It was my daily practice to ramble from one part of the island to
another, though I had a more special home near the water-side. Here I
built a hut to defend me against the heat of the sun by day, and the
heavy dews by night. Taking some of the best branches which I could
find fallen from the trees, I contrived to fix them against a low
hanging bough, by fastening them together with split palmeto leaves;
next I covered the whole with some of the largest and most suitable
leaves that I could get. Many of these huts were constructed by me,
generally near the beach, with the open part, fronting the sea, to
have the better look-out, and the advantage of the sea-breeze, which
both the heat and the vermin required.
But the insects were so troublesome, that I thought of endeavoring to
get over to some of the adjacent keys, in hopes of enjoying rest.

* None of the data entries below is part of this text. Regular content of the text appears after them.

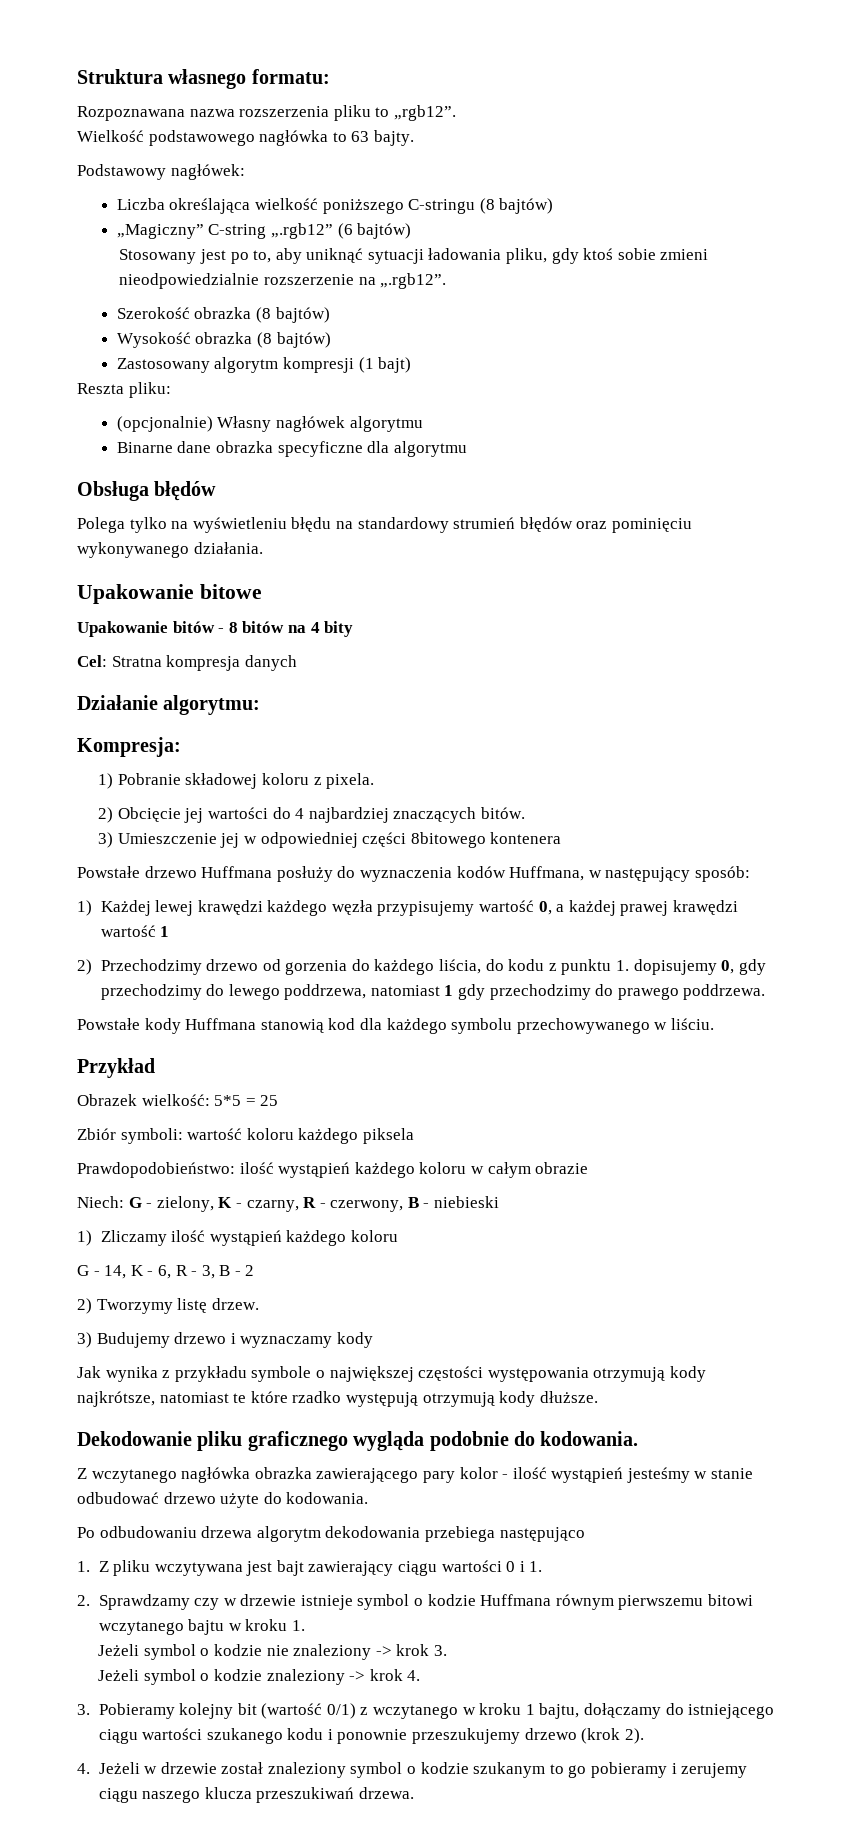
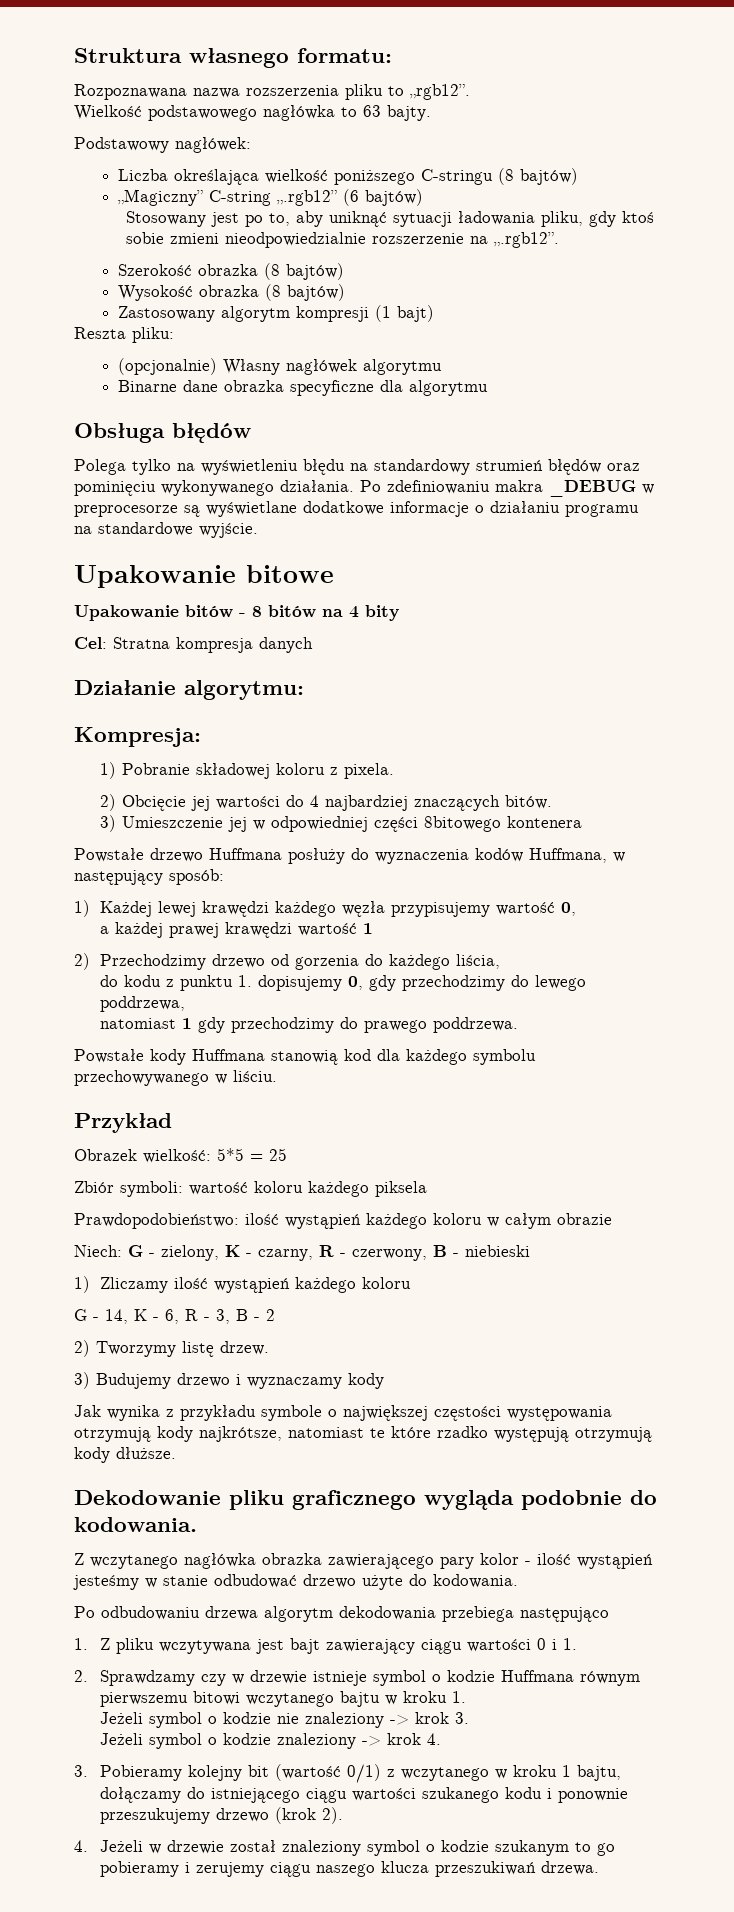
+ Po zdefiniowaniu makra _DEBUG w preprocesorze są wyświetlane dodatkowe informacje o działaniu programu na standardowe wyjście.
- 1) Każdej lewej krawędzi każdego węzła przypisujemy wartość 0, a każdej prawej krawędzi wartość 1
+ 1) Każdej lewej krawędzi każdego węzła przypisujemy wartość 0,
+ a każdej prawej krawędzi wartość 1
- 2) Przechodzimy drzewo od gorzenia do każdego liścia, do kodu z punktu 1. dopisujemy 0, gdy przechodzimy do lewego poddrzewa, natomiast 1 gdy przechodzimy do prawego poddrzewa.
+ 2) Przechodzimy drzewo od gorzenia do każdego liścia,
+ do kodu z punktu 1. dopisujemy 0, gdy przechodzimy do lewego poddrzewa,
+ natomiast 1 gdy przechodzimy do prawego poddrzewa.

However, I was, as already said, a very indifferent swimmer; I had no
canoe, nor any means of making one. At length, having got a piece of
bamboo, which is hollow like a reed, and light as cork, I ventured,
after frequent trials with it under my breast and arms, to put off for
a small key about a gun-shot distant, which I reached in safety.
My new place of refuge was only about three or four hundred feet in
circuit, lying very low, and clear of woods and brush; from exposure
to the wind, it was quite free of vermin, and I seemed to have got
into a new world, where I lived infinitely more at ease. Hither I
retired, therefore, when the heat of the day rendered the insect tribe
most obnoxious; yet I was obliged to be much on Roatan, to procure
food and water, and at night on account of my hut.
When swimming back and forward between the two islands, I used to bind
my frock and trowsers about my head, and, if I could have carried over
wood and leaves, whereof to make a hut, with equal facility, I should
have passed more of my time on the smaller one.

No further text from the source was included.